El reto
Un centro de belleza con trato muy personalizado a su clientela necesitaba una web moderna que reflejara ese trato cercano. La web anterior era un escaparate plano sin información clara de los servicios.
La cliente quería que la web fuera, sobre todo, honesta: nada de marketing exagerado, nada de promesas que el centro no cumpliera. La realidad del servicio es buena por sí misma, no necesita relleno.
La solución
Construimos una web con:
- Catálogo de servicios claro: cada servicio tiene su ficha con descripción real, duración y rango de precio. Sin ocultar información que el cliente acaba pidiendo por teléfono.
- Página de equipo con cada profesional del centro y su especialidad.
- Canal directo de contacto: WhatsApp y formulario de cita destacados en cada página, no enterrados en una página de “contacto” residual.
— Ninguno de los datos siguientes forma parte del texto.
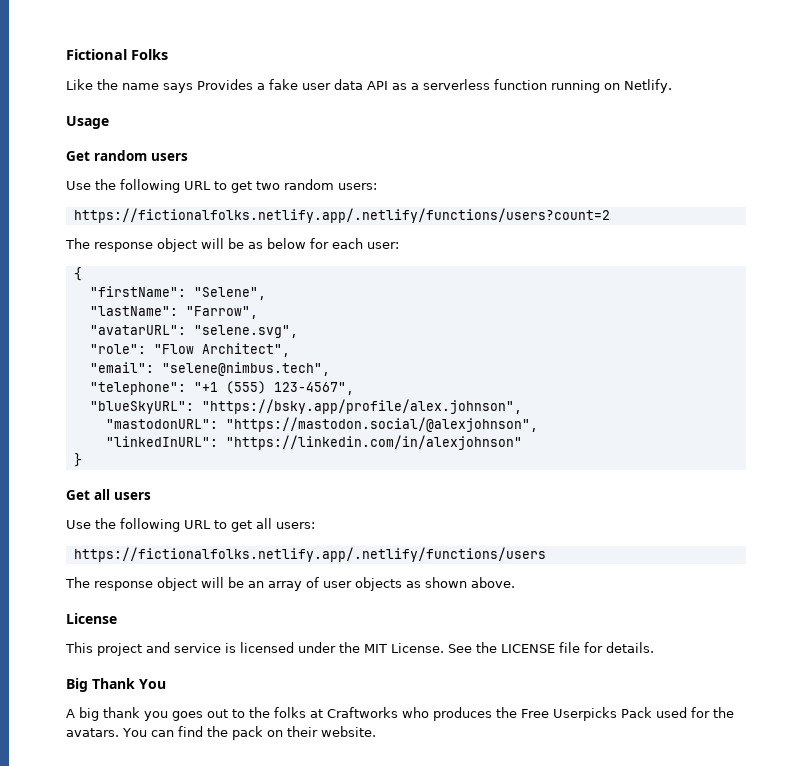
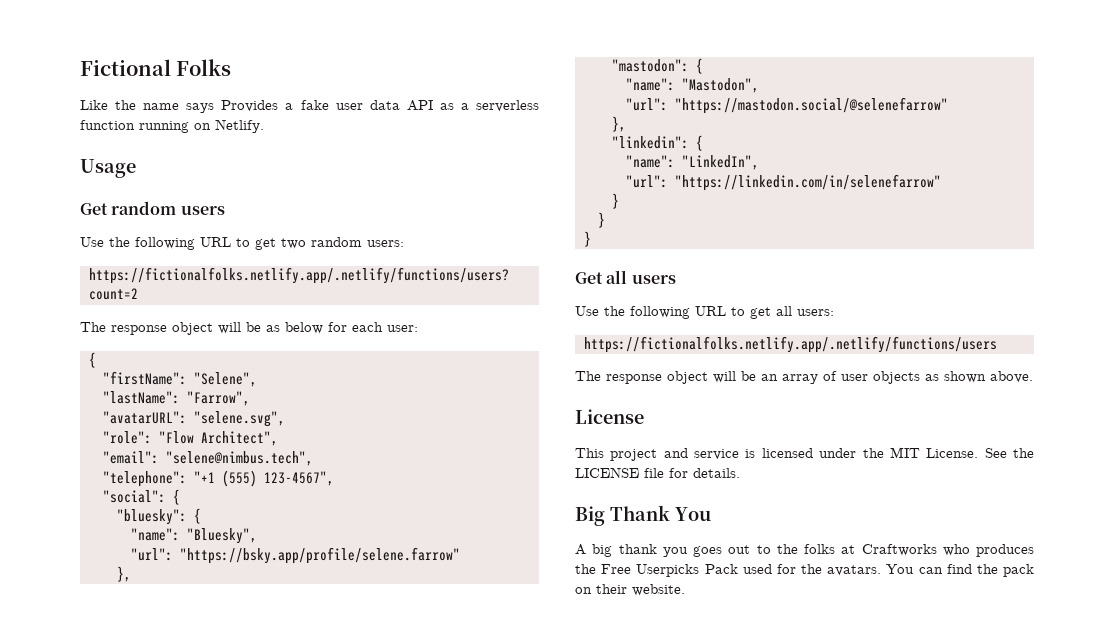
- "blueSkyURL": "https://bsky.app/profile/alex.johnson",
- "mastodonURL": "https://mastodon.social/@alexjohnson",
- "linkedInURL": "https://linkedin.com/in/alexjohnson"
+ "social": {
+ "bluesky": {
+ "name": "Bluesky",
+ "url": "https://bsky.app/profile/selene.farrow"
+ },
+ "mastodon": {
+ "name": "Mastodon",
+ "url": "https://mastodon.social/@selenefarrow"
+ },
+ "linkedin": {
+ "name": "LinkedIn",
+ "url": "https://linkedin.com/in/selenefarrow"
+ }
+ }

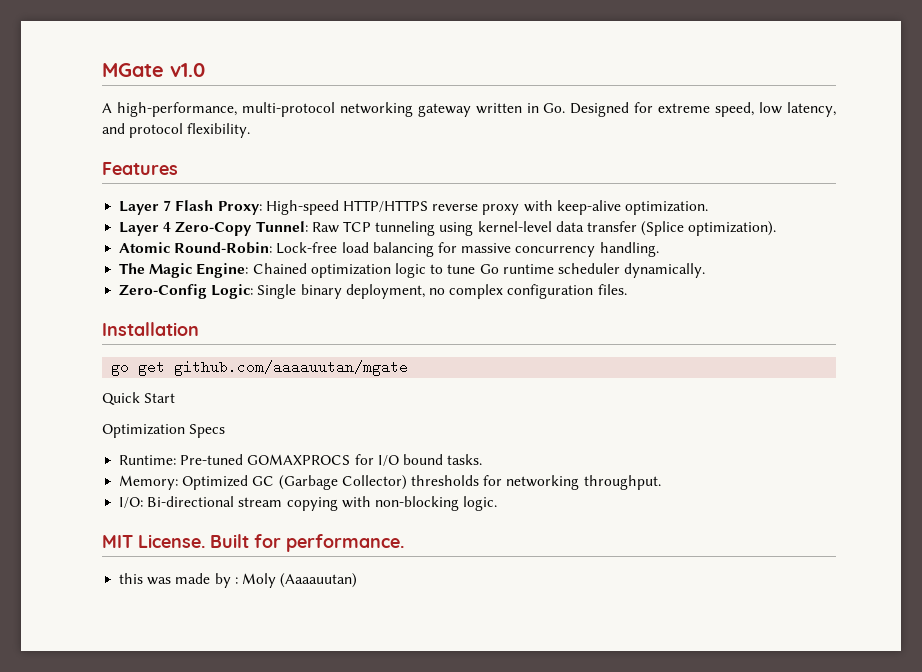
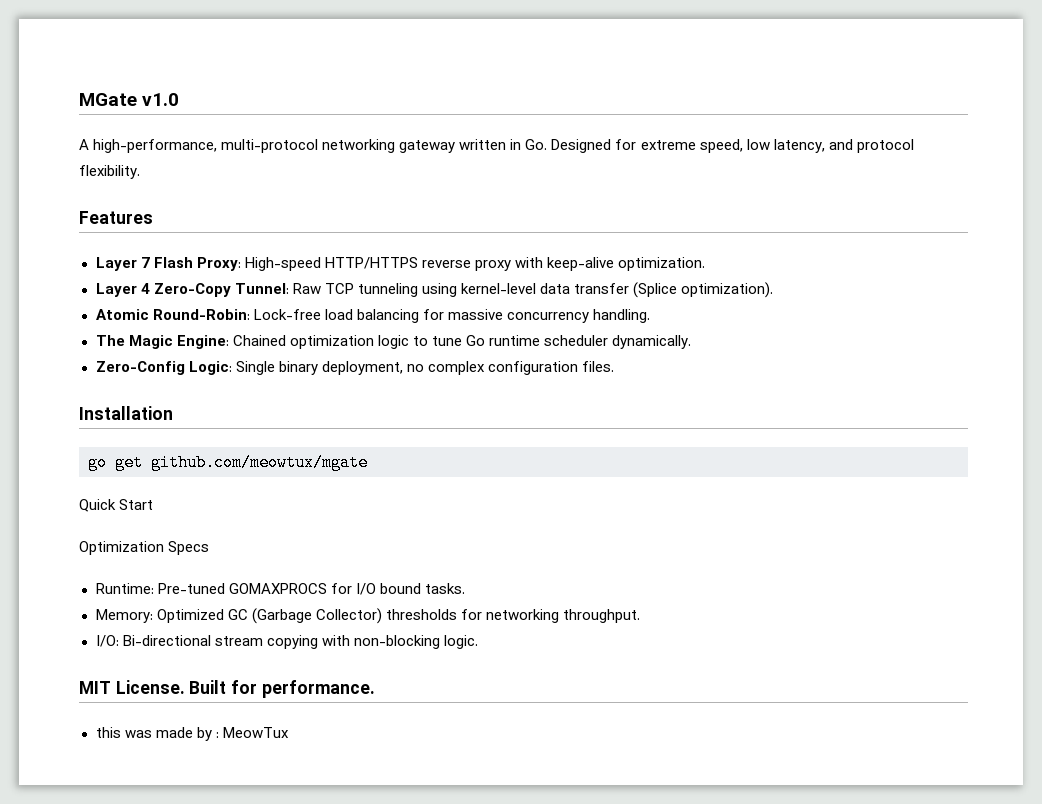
- go get github.com/aaaauutan/mgate
+ go get github.com/meowtux/mgate
- this was made by : Moly (Aaaauutan)
+ this was made by : MeowTux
- Galería de trabajos del propio centro, no fotos de stock.
La estética visual respeta la identidad de la marca y proyecta el mismo cuidado que el centro pone en su servicio físico.
El resultado
- Web moderna, responsive y fácil de mantener por el propio centro.
- Aumento de las consultas online desde la apertura.
- Reducción de las llamadas para preguntar precio (porque ahora está en la web).
- El equipo dedica menos tiempo a “tareas de información” y más a atender citas.
Por qué importa
Ocultar precios y servicios para “que el cliente llame” es un consejo viejo que ya no funciona. La gente busca antes de llamar. Si la información no está, ya no llaman: buscan al siguiente. La transparencia es una palanca de captación, no un riesgo.